> **Source data**
•••••

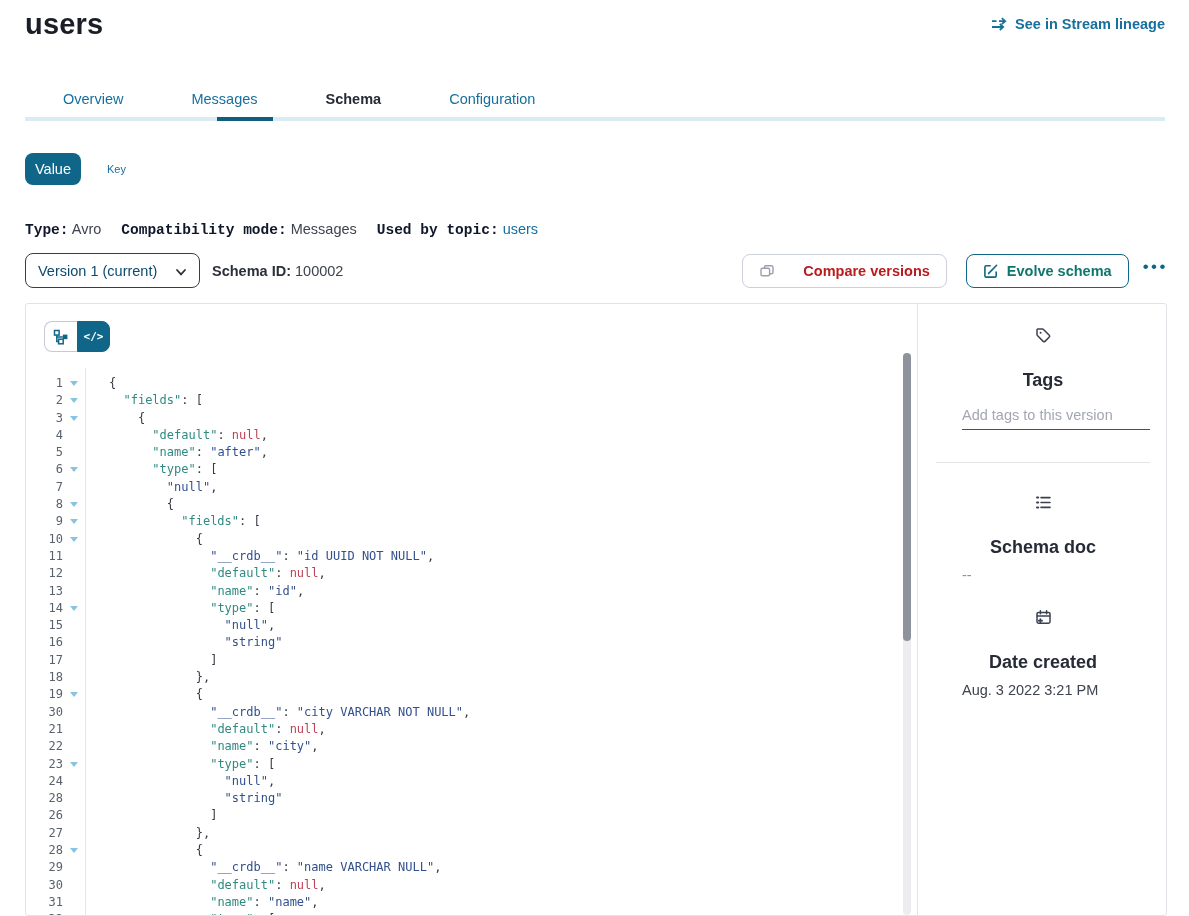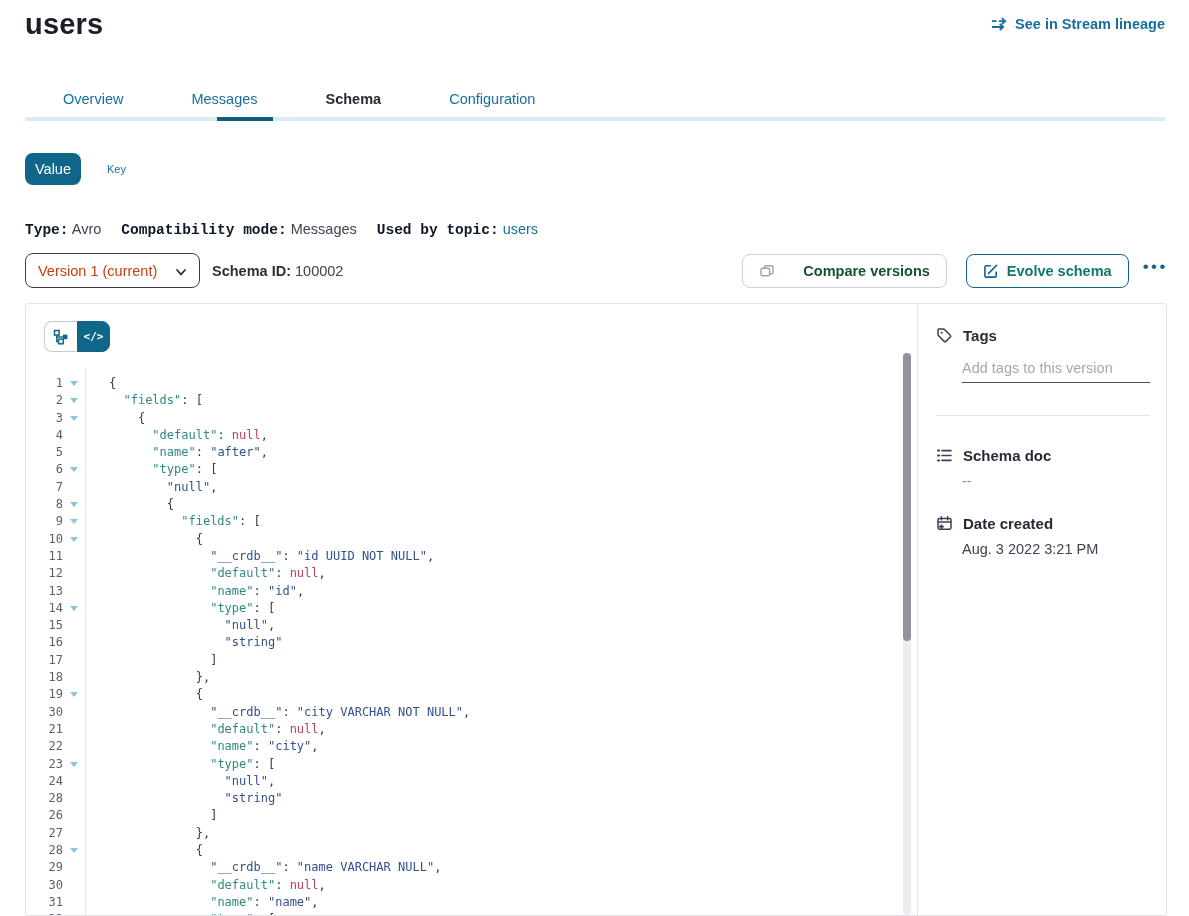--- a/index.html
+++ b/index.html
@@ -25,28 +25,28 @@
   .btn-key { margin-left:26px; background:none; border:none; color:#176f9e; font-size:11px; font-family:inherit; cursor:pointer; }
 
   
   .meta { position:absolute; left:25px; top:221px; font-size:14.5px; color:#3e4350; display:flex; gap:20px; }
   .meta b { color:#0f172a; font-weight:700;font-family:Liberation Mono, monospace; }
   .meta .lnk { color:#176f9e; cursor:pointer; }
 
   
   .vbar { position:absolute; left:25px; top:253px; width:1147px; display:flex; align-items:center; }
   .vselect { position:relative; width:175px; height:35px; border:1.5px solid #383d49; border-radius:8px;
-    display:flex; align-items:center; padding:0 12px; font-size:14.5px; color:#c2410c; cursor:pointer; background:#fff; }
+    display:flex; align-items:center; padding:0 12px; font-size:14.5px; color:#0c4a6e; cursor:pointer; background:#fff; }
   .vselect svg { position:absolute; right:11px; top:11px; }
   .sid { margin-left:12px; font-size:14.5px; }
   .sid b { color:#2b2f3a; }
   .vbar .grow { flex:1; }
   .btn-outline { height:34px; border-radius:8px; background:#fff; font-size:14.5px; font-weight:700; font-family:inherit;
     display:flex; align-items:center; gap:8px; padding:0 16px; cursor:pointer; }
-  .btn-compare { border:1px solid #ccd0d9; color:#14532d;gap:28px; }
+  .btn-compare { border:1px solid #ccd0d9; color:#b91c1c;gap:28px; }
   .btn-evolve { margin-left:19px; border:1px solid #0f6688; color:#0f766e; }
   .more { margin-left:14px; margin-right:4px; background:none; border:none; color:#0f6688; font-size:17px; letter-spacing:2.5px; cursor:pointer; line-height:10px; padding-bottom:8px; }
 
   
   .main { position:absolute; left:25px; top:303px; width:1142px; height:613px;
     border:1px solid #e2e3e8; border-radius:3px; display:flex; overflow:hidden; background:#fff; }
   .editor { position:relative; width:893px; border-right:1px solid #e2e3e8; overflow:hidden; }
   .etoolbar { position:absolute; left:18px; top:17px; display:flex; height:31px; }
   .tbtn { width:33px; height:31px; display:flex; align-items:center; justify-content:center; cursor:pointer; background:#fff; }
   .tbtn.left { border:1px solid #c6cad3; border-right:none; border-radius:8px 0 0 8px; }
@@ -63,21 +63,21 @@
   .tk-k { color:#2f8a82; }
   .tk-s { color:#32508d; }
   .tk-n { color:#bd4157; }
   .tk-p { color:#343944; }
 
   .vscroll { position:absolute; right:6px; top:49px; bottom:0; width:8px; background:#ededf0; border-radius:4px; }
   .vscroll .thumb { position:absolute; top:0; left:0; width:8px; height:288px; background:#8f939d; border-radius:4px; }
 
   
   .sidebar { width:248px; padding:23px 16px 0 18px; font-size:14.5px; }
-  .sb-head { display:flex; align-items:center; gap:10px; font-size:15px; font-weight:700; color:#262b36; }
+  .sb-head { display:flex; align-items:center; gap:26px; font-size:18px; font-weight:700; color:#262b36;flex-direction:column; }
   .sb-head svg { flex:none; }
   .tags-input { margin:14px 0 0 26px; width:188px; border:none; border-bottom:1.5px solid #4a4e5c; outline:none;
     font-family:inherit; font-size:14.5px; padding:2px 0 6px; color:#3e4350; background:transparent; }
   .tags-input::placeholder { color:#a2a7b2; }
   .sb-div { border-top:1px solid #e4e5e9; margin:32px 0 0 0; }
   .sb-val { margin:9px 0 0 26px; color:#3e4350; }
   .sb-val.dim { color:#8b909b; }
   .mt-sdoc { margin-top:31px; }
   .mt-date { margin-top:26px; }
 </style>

•••••

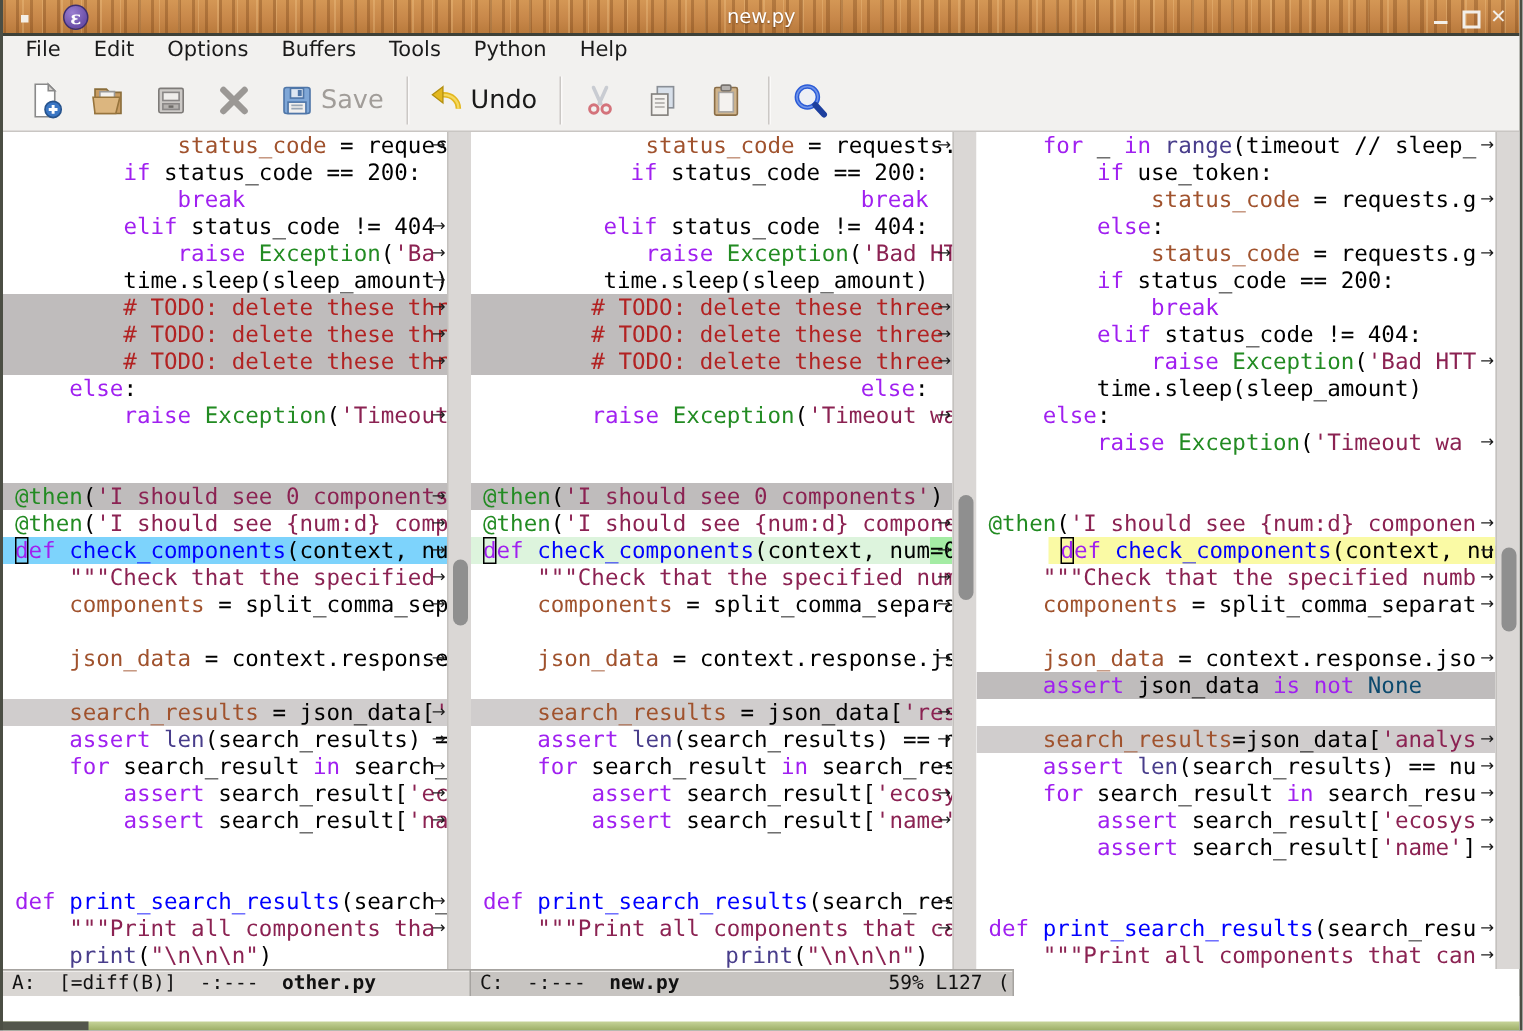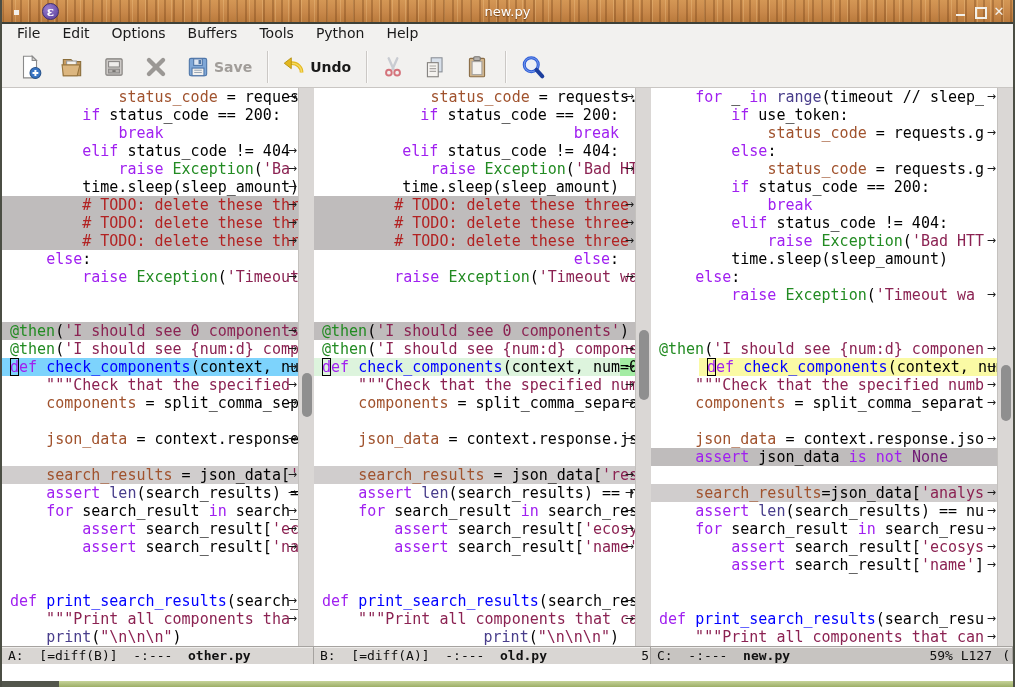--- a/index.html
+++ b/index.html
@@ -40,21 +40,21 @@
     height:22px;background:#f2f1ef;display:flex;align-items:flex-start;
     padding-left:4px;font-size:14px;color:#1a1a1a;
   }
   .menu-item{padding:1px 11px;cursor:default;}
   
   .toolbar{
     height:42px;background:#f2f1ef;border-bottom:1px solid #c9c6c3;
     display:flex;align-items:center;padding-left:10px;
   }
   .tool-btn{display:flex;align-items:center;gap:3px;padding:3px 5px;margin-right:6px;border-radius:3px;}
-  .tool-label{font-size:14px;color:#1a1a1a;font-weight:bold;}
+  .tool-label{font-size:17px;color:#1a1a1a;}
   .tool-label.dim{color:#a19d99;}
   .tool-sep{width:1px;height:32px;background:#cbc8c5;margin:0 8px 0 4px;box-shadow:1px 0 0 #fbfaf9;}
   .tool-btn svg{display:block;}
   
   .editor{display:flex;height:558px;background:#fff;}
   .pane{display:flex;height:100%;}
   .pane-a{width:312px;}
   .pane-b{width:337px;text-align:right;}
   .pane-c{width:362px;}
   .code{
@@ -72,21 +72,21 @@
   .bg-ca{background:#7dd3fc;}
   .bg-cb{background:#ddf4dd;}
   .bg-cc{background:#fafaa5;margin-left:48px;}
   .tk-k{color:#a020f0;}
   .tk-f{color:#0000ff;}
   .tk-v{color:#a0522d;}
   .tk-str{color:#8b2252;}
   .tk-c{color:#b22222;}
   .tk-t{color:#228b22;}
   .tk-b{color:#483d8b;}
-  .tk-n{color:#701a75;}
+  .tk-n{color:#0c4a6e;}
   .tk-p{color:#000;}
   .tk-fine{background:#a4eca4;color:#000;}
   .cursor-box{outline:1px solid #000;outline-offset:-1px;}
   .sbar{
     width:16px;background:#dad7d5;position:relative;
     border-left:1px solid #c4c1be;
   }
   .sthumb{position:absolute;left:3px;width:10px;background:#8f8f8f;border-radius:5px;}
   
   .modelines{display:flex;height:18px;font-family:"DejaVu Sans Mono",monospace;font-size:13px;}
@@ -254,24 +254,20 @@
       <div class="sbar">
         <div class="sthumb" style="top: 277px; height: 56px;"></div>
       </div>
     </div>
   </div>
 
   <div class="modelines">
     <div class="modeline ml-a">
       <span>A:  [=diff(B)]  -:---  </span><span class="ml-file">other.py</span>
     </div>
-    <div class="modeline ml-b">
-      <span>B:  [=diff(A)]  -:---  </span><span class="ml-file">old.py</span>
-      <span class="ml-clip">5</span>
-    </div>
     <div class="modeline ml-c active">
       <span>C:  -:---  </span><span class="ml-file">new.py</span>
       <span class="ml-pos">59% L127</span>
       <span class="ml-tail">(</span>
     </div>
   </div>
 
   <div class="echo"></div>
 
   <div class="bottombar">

•••••

> **Work task**
Using the listing above, copy exactly the line that contains "position:absolute; right:11px; top:11px;", the line that contains "solid #ccd0d9; color:#b91c1c;gap:28px;", and each line that falls between them.

> **Reply to the task**
   .vselect svg { position:absolute; right:11px; top:11px; }
   .sid { margin-left:12px; font-size:14.5px; }
   .sid b { color:#2b2f3a; }
   .vbar .grow { flex:1; }
   .btn-outline { height:34px; border-radius:8px; background:#fff; font-size:14.5px; font-weight:700; font-family:inherit;
     display:flex; align-items:center; gap:8px; padding:0 16px; cursor:pointer; }
-  .btn-compare { border:1px solid #ccd0d9; color:#14532d;gap:28px; }
+  .btn-compare { border:1px solid #ccd0d9; color:#b91c1c;gap:28px; }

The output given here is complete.